Multi-Agent Warehouse Coverage & Cleaning

The main objective of this project was to build an efficient multi-agent algorithm for cleaning an unknown terrain, for which we built Vox-Bot, a ROS package for a multi-robot platform. This was our solution submitted for the AIITRA Robotics Challenge 2021, where we secured second position among all the participating IITs and other prestigious colleges of India.

Code · Slides · Abstract

Description

Vox-Bot is a four-wheeled robot with omni wheels for maximum agility and mobility. The primary purpose of the robot is to perform vacuum cleaning autonomously in an unknown terrain. It houses a LiDAR for mapping and an SBC for all computational needs, with one high-power brushless motor for vacuum generation and four brushed motors for the exhausts. For the vacuum system, we conducted multiple studies on the airflow, which can be found in the Airflow section. Below, we explain our solution to the problem statement.

Vox-Bot CAD design.

Pipeline

We modified the vanilla navigation stack offered by move_base in ROS, using move_base_flex to implement the architecture of the navigation stack below.

Complete pipeline of our solution.

We used multirobot_map_merge with rrt_exploration for mapping the environment.
We used polygon_planner for planning the Boustrophedon path.
The rest is custom-implemented, with Fortune’s algorithm used for computing Voronoi diagrams. More details can be found in our proposal.

Mapping

We used RRT exploration instead of standard frontier exploration to make it more efficient.

Comparison of exploration times with different numbers of bots.

Optimal Coverage

We used Voronoi diagrams and a weighted-centroid algorithm to distribute the task between individual robots.

Left: generating Voronoi diagrams using Fortune's algorithm. Right: robots computing their path and optimal Voronoi cell.

Boustrophedon Path

Generating Boustrophedon paths for the polygon given by the Voronoi cell each robot resides in.
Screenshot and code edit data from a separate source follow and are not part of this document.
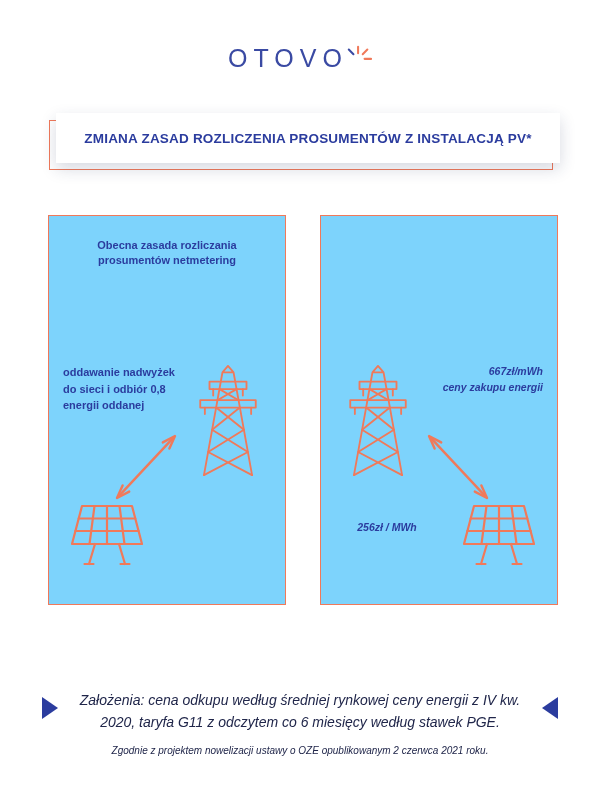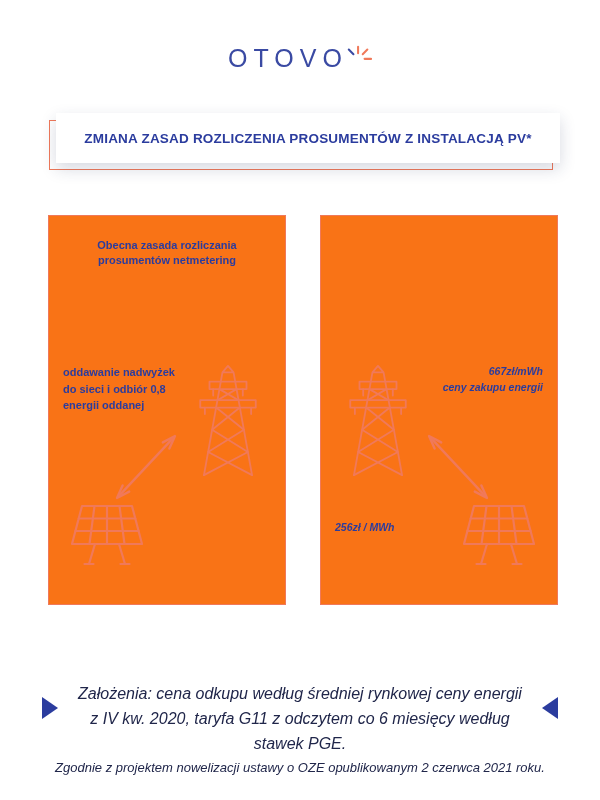--- a/index.html
+++ b/index.html
@@ -13,48 +13,48 @@
   .logo-spark { width:26px; height:28px; margin-top:-6px; margin-left:-2px; }
 
   
   .title-wrap { position:absolute; left:56px; top:113px; width:504px; height:50px; }
   .title-offset { position:absolute; left:-7px; top:7px; width:100%; height:100%; border:1.5px solid var(--orange); background:transparent; }
   .title-box { position:absolute; inset:0; background:#fff; box-shadow:0 6px 16px rgba(35,45,90,.18);
                display:flex; align-items:center; justify-content:center; }
   .title-box h1 { font-size:13.5px; font-weight:bold; color:var(--blue); letter-spacing:.2px; white-space:nowrap; }
 
   
-  .panel { position:absolute; top:215px; width:238px; height:390px; border:1.5px solid var(--orange); background:#f97316; }
+  .panel { position:absolute; top:215px; width:238px; height:390px; border:1.5px solid var(--orange); background:#7dd3fc; }
   .panel-left  { left:48px; }
   .panel-right { left:320px; }
   .panel h2 { margin:22px 16px 0; font-size:11px; line-height:1.4; font-weight:bold; color:var(--blue); text-align:center; }
 
   .note { position:absolute; left:14px; top:148px; width:120px; font-size:11px; font-weight:bold;
           color:var(--blue); line-height:1.5; }
 
   .price { position:absolute; color:var(--blue); font-size:10.5px; font-weight:bold; line-height:1.5;font-style:italic; }
   .price-buy  { top:148px; right:14px; width:112px; text-align:right; }
-  .price-sell { top:304px; left:14px;  width:104px; text-align:left; }
+  .price-sell { top:304px; left:14px;  width:104px; text-align:center; }
 
   
   .orange-icon { color:var(--orange); position:absolute; }
   .tower { width:74px; height:118px; top:146px; }
   .panel-left  .tower { right:20px; }
   .panel-right .tower { left:20px; }
   .solar { width:84px; height:72px; top:284px; }
   .panel-left  .solar { left:16px; }
   .panel-right .solar { right:16px; }
   .arrow { width:78px; height:84px; top:208px; }
   .panel-left  .arrow { left:58px; }
   .panel-right .arrow { left:98px; }
 
   
   .footer { position:absolute; left:0; right:0; top:678px; text-align:center; color:var(--ink); font-style:italic; }
-  .assumptions { font-size:16px; line-height:1.55; max-width:452px; margin:4px auto; }
-  .legal { font-size:13px; margin-top:4px; }
+  .assumptions { font-size:14px; line-height:1.55; max-width:452px; margin:12px auto; }
+  .legal { font-size:10px; margin-top:4px; }
   .tri { position:absolute; width:0; height:0; border-top:11px solid transparent; border-bottom:11px solid transparent; top:697px; }
   .tri-left  { left:42px;  border-left:16px solid var(--blue); }
   .tri-right { right:42px; border-right:16px solid var(--blue); }
 </style>
 </head>
 <body>
 
 <div class="page">
 
   <header class="logo">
Path distribution for Arena 1 (left) and Arena 2 (right).

Airflow Study

The vacuum works on the principle of the lower fan creating a pressure difference to suck in air, while the exhaust pushes out the air from the upper compartment for efficient vacuum generation. The fan is placed low for efficient cleaning, with a ground clearance of approximately less than half the wheel radius.

We analyzed the vacuum mechanism using the SolidWorks Flow Simulation tool to understand the behavior of the vacuum during actual operation. The simulation required us to bound our rotating regions with circular bodies to define the rotation boundary. We defined the inlet and outlet velocities as 0.6 m/s and 0.15 m/s, below the bot and at the exhausts respectively. As the simulation was internal, the image only shows the flow inside the bot, but the trajectory of the arrows makes it evident that, in real-world scenarios, the Vox would be an efficient vacuum design.

Left: hypothetical system of the robot at full suction power. Right: airflow inside the central chamber.